The convention and recommendation are a catalyst for change. They serve as a point for devising new policies as well ability of recognizing the dignity and value of domestic workers. The general conference of ILO having met in 2011 and “recognizing the significant contribution of domestic workers to the global economy, which includes increasing paid job opportunities for women and men workers with family responsibilities, greater scope for caring for ageing populations, children and persons with a disability, and substantial income transfers within and between countries, and
Considering that domestic work continues to be undervalued and invisible and is mainly carried out by women and girls, many of whom are migrants or members of disadvantaged communities and who are particularly vulnerable to discrimination in respect of conditions of employment and of work, and to other abuses of human rights, and
Considering also that in developing countries with historically scarce opportunities for formal employment, domestic workers constitute a significant proportion of the national workforce and remain among the most marginalized” cited some terms and conditions which are binding and have to be respected by member states, (ILO Convention 189).
Studies have been done by The United Nations Entity for Gender Equality and the Empowerment of Women (UN WOMEN) as well as The International Trade Union Confederation (ITUC). There are data records which show the countries that have had a positive impact from ratifying to the convention and a positive influence to other countries. It is good governance for countries to ratify to the convention. Good governance comes through regulating domestic work and it shows accountability of the government by demonstrating their obligation to commit to workers’ rights, gender equality and empowerment. Domestic workers contribute by way of their expenditures to migrate, consumption expenditures, social security payments, taxes, levy payments and payments to welfare funds. Finally women contribute significantly to countries of origin by way of economic and social remittances. Where data or studies do exist, they point to the untapped potential of remittances by women migrant workers. Data from Nepal suggests that women working abroad sent home 7.6 million rupees in 1997, 11 percent of the total gross domestic product (GDP). (UN WOMEN, 2008) Women, mostly domestic workers employed in the Gulf States, make up nearly two-thirds of Sri Lanka’s migrant workers, annually remitting more than USD 1.7 billion (UN WOMEN, 2011).
Challenges faced by domestic workers during their hours of work do not only encompass labour exploitation or deplorable conditions, sometimes social issues such as human trafficking have emanated from ‘domestic work’ as well as drug abuse. Having this binding law of domestic workers convention enables governments to recognize record and reward the value of domestic work to the economy and protect them and their employers and so does the momentum for improved social protection for domestic workers.
From the studies by UN WOMEN and ITUC data shows that Pacific Asian countries and South Africa have success stories that are well recorded and give others in a bid to attain human rights and dignity, deem it as a possible cause. In Zimbabwe ILO would matter and not only if it ratified to the convention but if ILO built strong relationships with the government to foster changes as well as encourage policy development that are fissible and that can be applied to the member state too.

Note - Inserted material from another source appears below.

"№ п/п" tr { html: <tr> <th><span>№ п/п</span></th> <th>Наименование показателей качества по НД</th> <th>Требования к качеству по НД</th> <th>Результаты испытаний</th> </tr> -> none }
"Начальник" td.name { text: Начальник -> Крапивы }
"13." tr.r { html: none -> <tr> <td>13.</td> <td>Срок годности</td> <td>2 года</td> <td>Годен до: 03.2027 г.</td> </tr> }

UN WOMEN (2008) Gender Dimensions of Remittances: A Study of Indonesian Domestic Workers in East and Southeast Asia. p.ix. Available at: http://unifem-eseasia.org/docs/2008_Gender_dimension_of_Remittances.pdf
UN WOMEN (2011) Progress of the World’s Women: In Pursuit of Justice.p35.Available at: http://progress.unwomen.org/pdfs/ENReport-Progress-pdf
Manzongo J. 2013. Parly to ratify Domestic Workers Convention. http://www.herald.co.zw/parly-to-ratify-domestic-workers-convention/
Domestic workers count too: Implementing protections for domestic workers.